2017’s Flagship Smartphone 18:9 Screen Aspect Ratios Explored
At least two of 2017’s flagship smartphones have been released with a slightly different aspect ratio to the normal. The LG G6 and Samsung Galaxy S8 models come with an 18:9 aspect ratio rather than the more-normal 16:9 aspect ratio. Why is this? And why are manufacturers calling the aspect ratio 18:9 rather than 2:1? Manufacturers tell us that it means we can do more with our devices, which sounds too good to be true. Let’s take a look as to why suddenly an 18:9 display is a “must have” feature for some manufacturers.
One of the common ways to compare smartphones is the screen size, and here the industry is used to a single number being used, which is the length of the diagonal of the display size. One example is the HTC One M8, which has 5.0-inch display. The device dimensions are 5.7-inch tall and 2.74-inch wide.
The new LG G6 has a display described as “FullVision 5.7-inch Quad HD+ (1440×2880) 18:9 ratio” by LG’s website.

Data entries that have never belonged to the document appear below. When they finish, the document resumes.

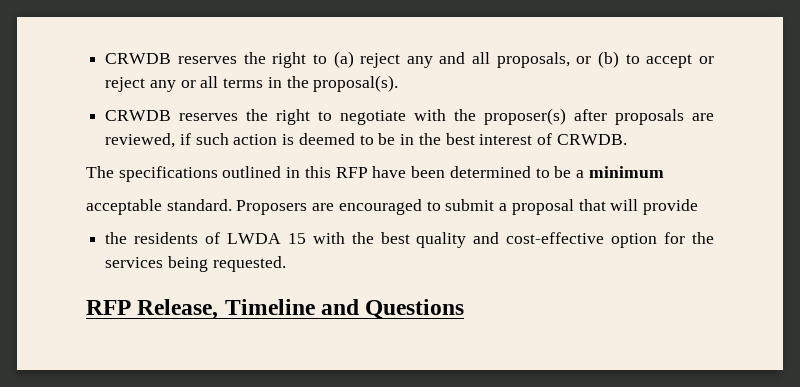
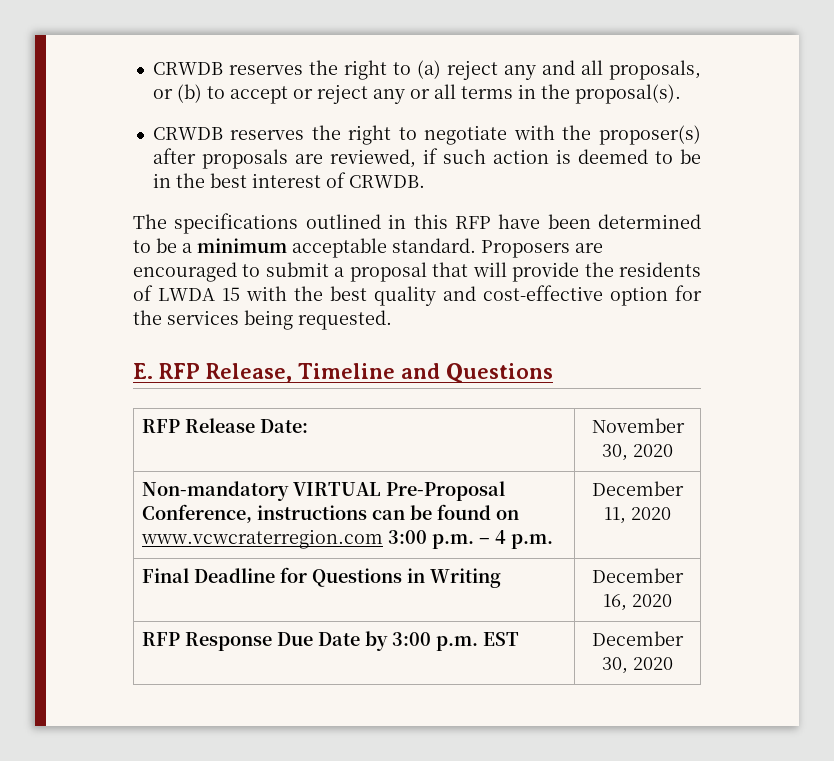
- The specifications outlined in this RFP have been determined to be a minimum
- acceptable standard.
+ The specifications outlined in this RFP have been determined to be a minimum acceptable standard.
- Proposers are encouraged to submit a proposal that will provide
- the residents of LWDA 15 with the best quality and cost-effective option for the services being requested.
+ Proposers are encouraged to submit a proposal that will provide the residents of LWDA 15 with the best quality and cost-effective option for the services being requested.
- RFP Release, Timeline and Questions
+ E. RFP Release, Timeline and Questions
+ RFP Release Date: | November 30, 2020
+ Non-mandatory VIRTUAL Pre-Proposal Conference, instructions can be found on www.vcwcraterregion.com 3:00 p.m. – 4 p.m. | December 11, 2020
+ Final Deadline for Questions in Writing | December 16, 2020
+ RFP Response Due Date by 3:00 p.m. EST | December 30, 2020

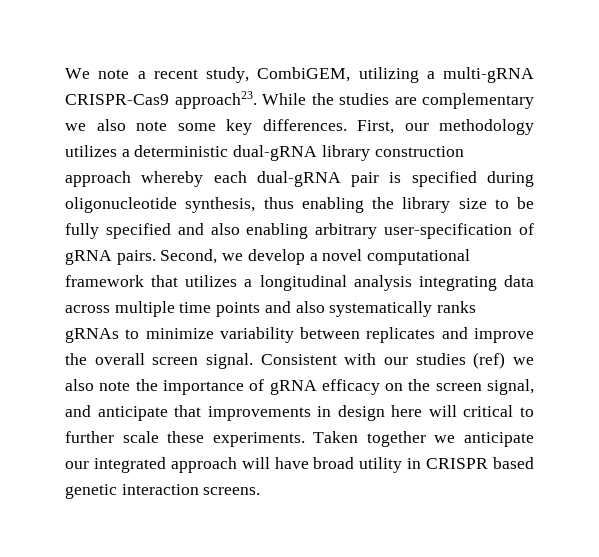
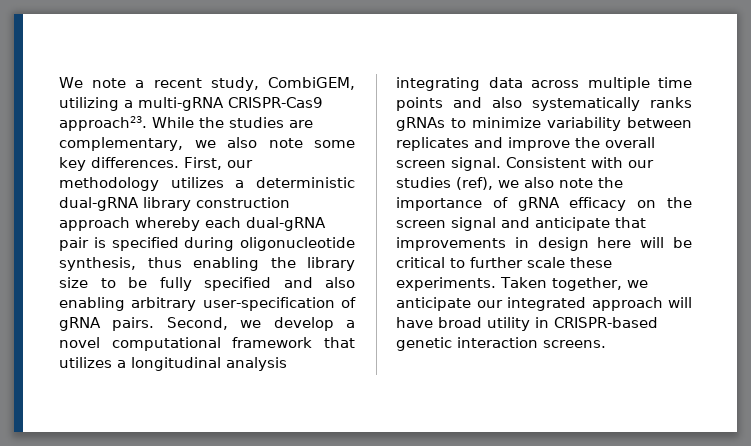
- While the studies are complementary we also note some key differences.
+ While the studies are complementary, we also note some key differences.
- Consistent with our studies (ref) we also note the importance of gRNA efficacy on the screen signal, and anticipate that improvements in design here will critical to further scale these experiments.
+ Consistent with our studies (ref), we also note the importance of gRNA efficacy on the screen signal and anticipate that improvements in design here will be critical to further scale these experiments.
- Taken together we anticipate our integrated approach will have broad utility in CRISPR based genetic interaction screens.
+ Taken together, we anticipate our integrated approach will have broad utility in CRISPR-based genetic interaction screens.

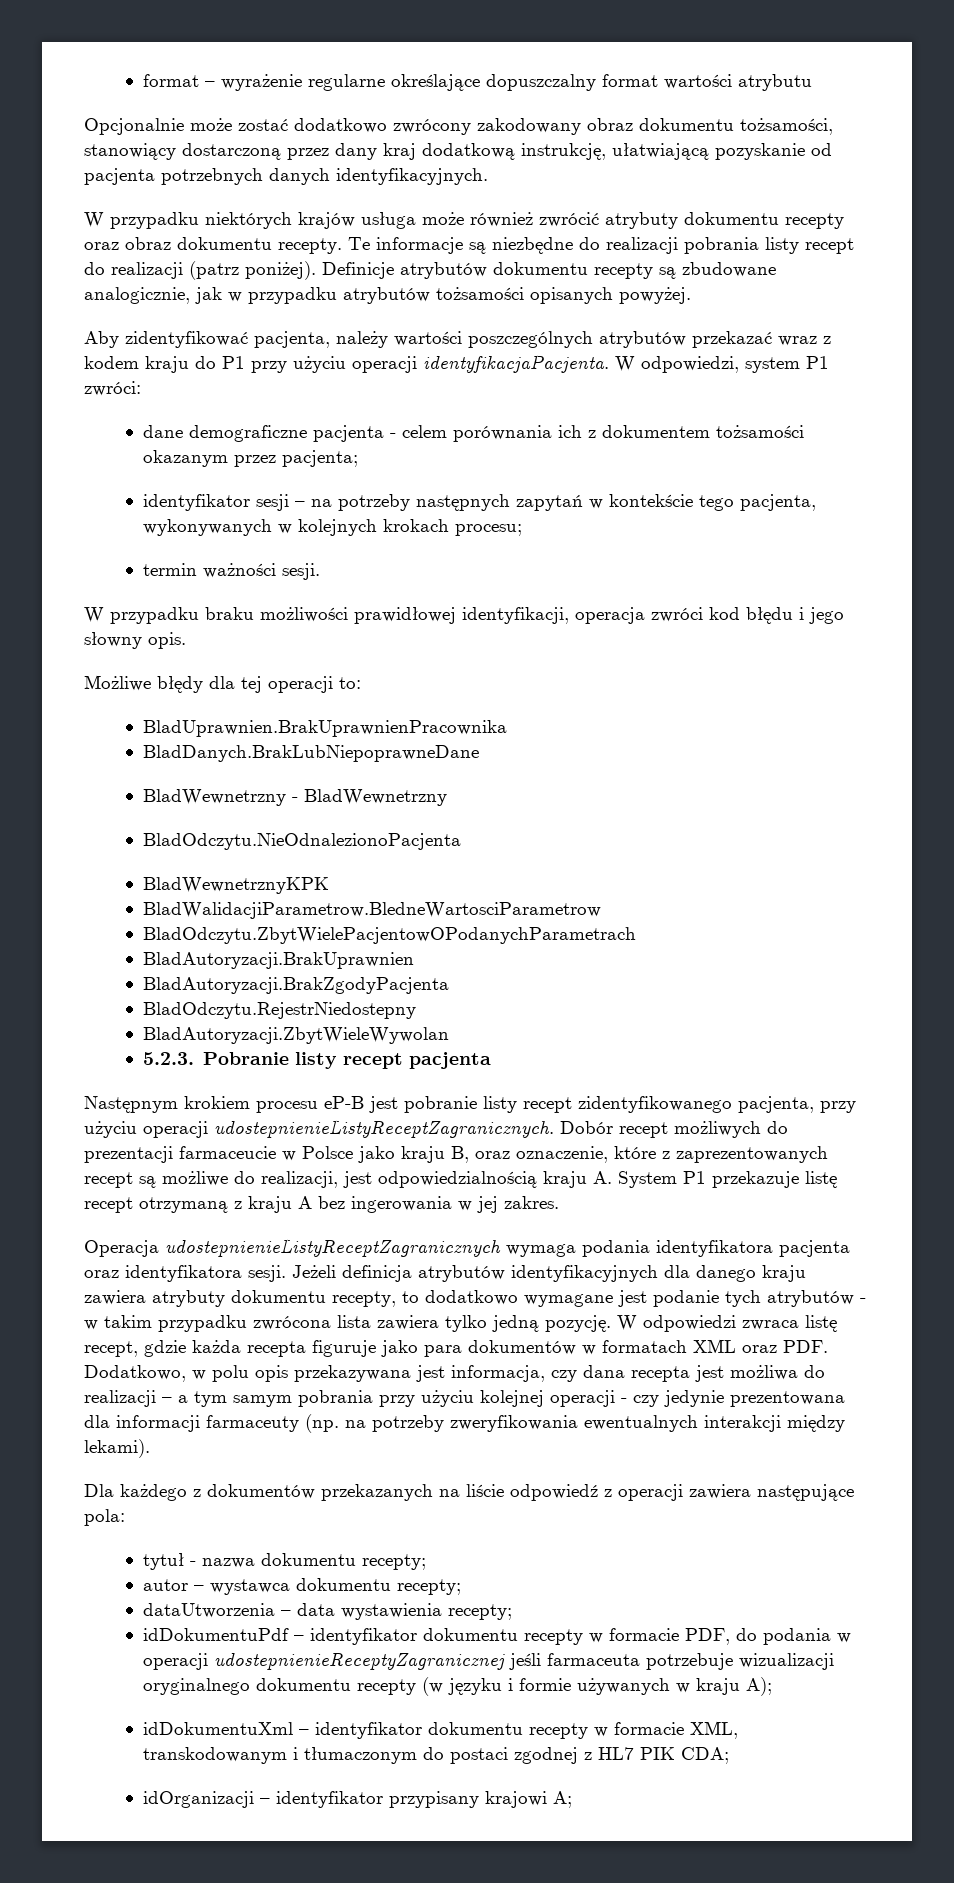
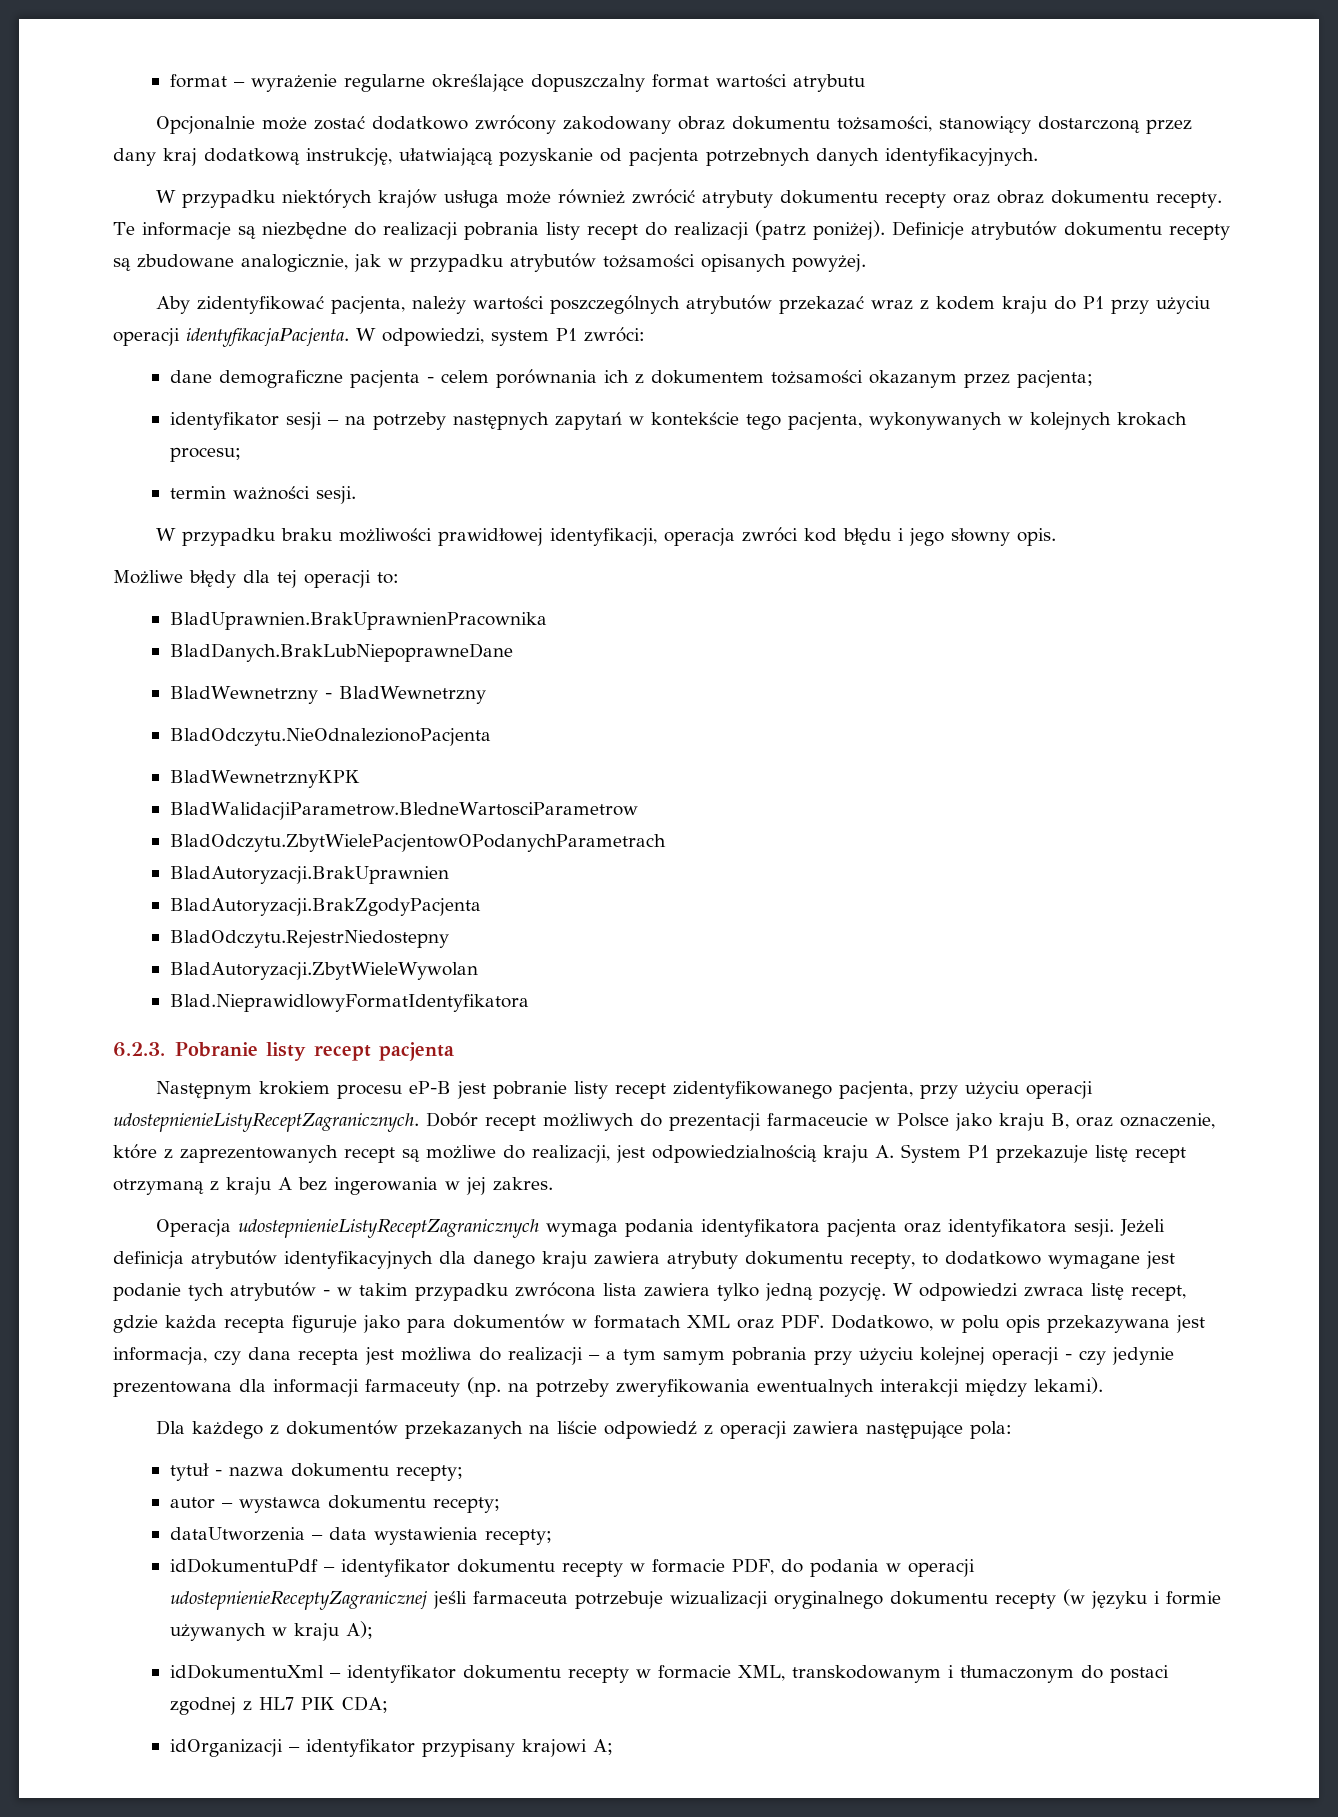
- 5.2.3. Pobranie listy recept pacjenta
+ Blad.NieprawidlowyFormatIdentyfikatora
+ 6.2.3. Pobranie listy recept pacjenta

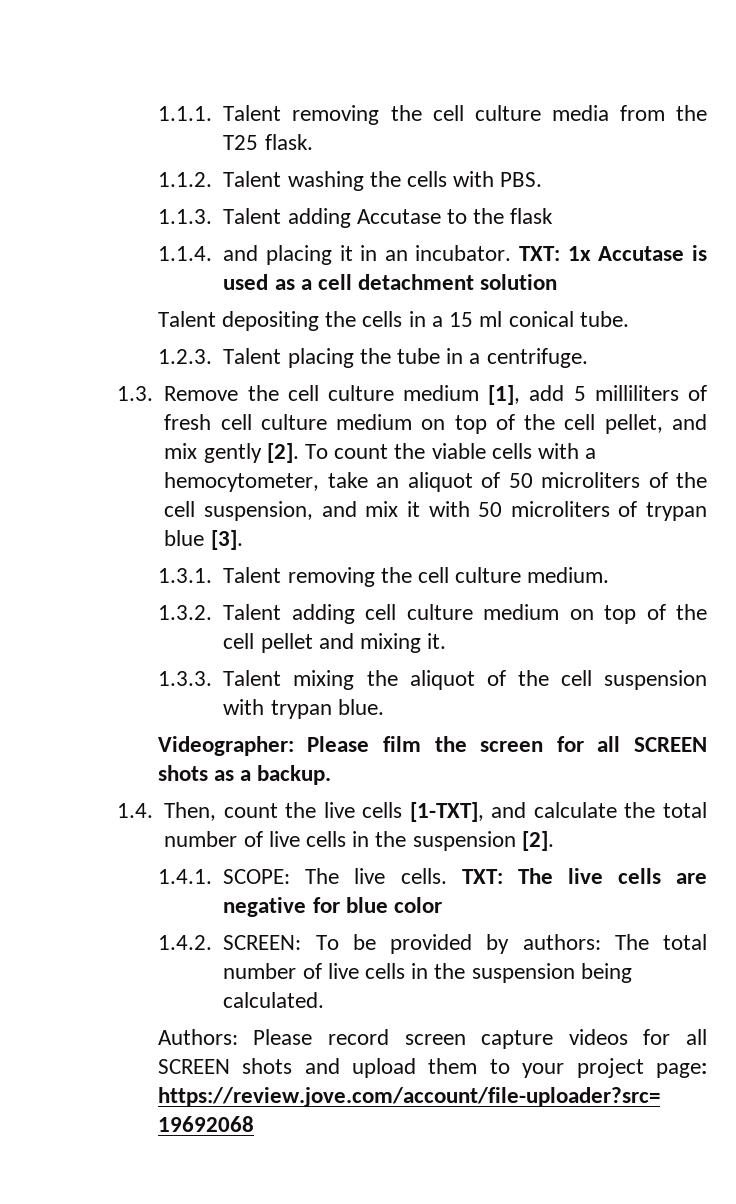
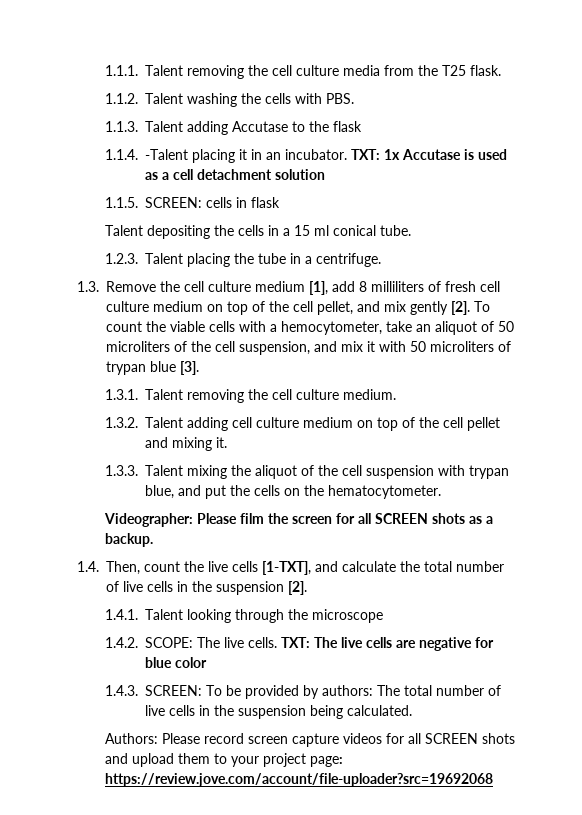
- 1.1.4. and placing it in an incubator.
+ 1.1.4. -Talent placing it in an incubator.
+ 1.1.5. SCREEN: cells in flask
- 1.3. Remove the cell culture medium [1], add 5 milliliters of fresh cell culture medium on top of the cell pellet, and mix gently [2].
+ 1.3. Remove the cell culture medium [1], add 8 milliliters of fresh cell culture medium on top of the cell pellet, and mix gently [2].
- 1.3.3. Talent mixing the aliquot of the cell suspension with trypan blue.
+ 1.3.3. Talent mixing the aliquot of the cell suspension with trypan blue, and put the cells on the hematocytometer.
- 1.4.1. SCOPE: The live cells.
+ 1.4.1. Talent looking through the microscope
+ 1.4.2. SCOPE: The live cells.
- 1.4.2. SCREEN: To be provided by authors: The total number of live cells in the suspension being calculated.
+ 1.4.3. SCREEN: To be provided by authors: The total number of live cells in the suspension being calculated.

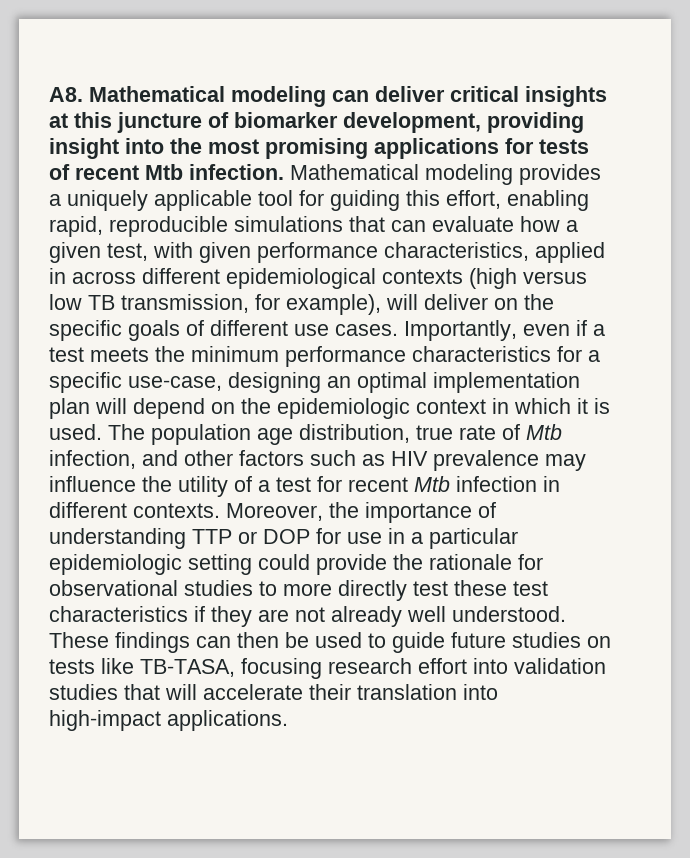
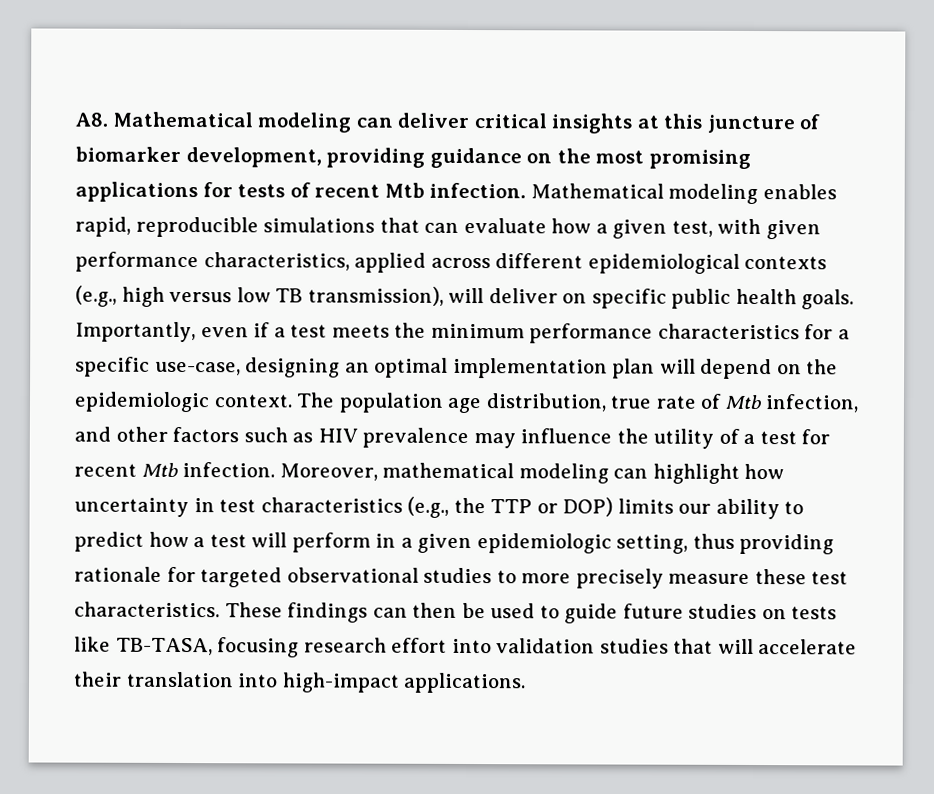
- A8. Mathematical modeling can deliver critical insights at this juncture of biomarker development, providing insight into the most promising applications for tests of recent Mtb infection.
+ A8. Mathematical modeling can deliver critical insights at this juncture of biomarker development, providing guidance on the most promising applications for tests of recent Mtb infection.
- Mathematical modeling provides a uniquely applicable tool for guiding this effort, enabling rapid, reproducible simulations that can evaluate how a given test, with given performance characteristics, applied in across different epidemiological contexts (high versus low TB transmission, for example), will deliver on the specific goals of different use cases.
+ Mathematical modeling enables rapid, reproducible simulations that can evaluate how a given test, with given performance characteristics, applied across different epidemiological contexts (e.g., high versus low TB transmission), will deliver on specific public health goals.
- Importantly, even if a test meets the minimum performance characteristics for a specific use-case, designing an optimal implementation plan will depend on the epidemiologic context in which it is used.
+ Importantly, even if a test meets the minimum performance characteristics for a specific use-case, designing an optimal implementation plan will depend on the epidemiologic context.
- The population age distribution, true rate of Mtb infection, and other factors such as HIV prevalence may influence the utility of a test for recent Mtb infection in different contexts. Moreover, the importance of understanding TTP or DOP for use in a particular epidemiologic setting could provide the rationale for observational studies to more directly test these test characteristics if they are not already well understood.
+ The population age distribution, true rate of Mtb infection, and other factors such as HIV prevalence may influence the utility of a test for recent Mtb infection. Moreover, mathematical modeling can highlight how uncertainty in test characteristics (e.g., the TTP or DOP) limits our ability to predict how a test will perform in a given epidemiologic setting, thus providing rationale for targeted observational studies to more precisely measure these test characteristics.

The handset is 5.9-inch tall by 2.8-inch wide. This means the LG G6 is only 0.1-inch wider than the HTC One M9 despite having a much larger quoted screen. The LG G6 is of course taller (and the HTC One M9 is already a tall device), but this isn’t properly explained in the quoted screen size. As consumers, a device that has a 5.7-inch display size sounds like quite a handful, but when we hold the LG G6 we are pleasantly surprised to discover that the display is barely wider than a handset with a quoted 5.0-inch screen size. It’s a clever trick, especially combined with thin bezels.
Yes; the 18:9 aspect ratio means that with Android Nougat’s split-screen feature, we can put two applications side by side and each runs in its own perfect square shaped box. I don’t see the productivity advantage in having an application filling a square compared to a rectangle when I am running it in split screen mode, as we see here with the LG Nexus 5X. However, both LG and Samsung are using 18:9 for their device display’s aspect ratio because this is supposed to make it clear, as consumers can compare the 18:9 to a more traditional 16:9 aspect ratio.
Aren’t most customers going to go “huh?” at this, but see that 18 is a bigger number than 16, so an 18:9 screen is better than a 16:9 display. I see what LG could be thinking here… Perhaps they’re hoping customers are drawn to bigger numbers and shiny, bright, colorful, and big screens and will buy the LG G6 (and the Samsung Galaxy S8) in preference to smartphones that are sticking to the 16:9 aspect ratio? Both these flagships have gorgeous displays and don’t need the aspect ratio difference to be explained other than it’s a way of keeping a bigger screen comfortable to hold.
Meanwhile, the smartphone arms race is showing no signs of easing up. Some specification numbers matter more than others, such as storage capacity. Other metrics are difficult to precisely measure like battery life and some are open to interpretation, such as System-on-Chip (or processor) specifications.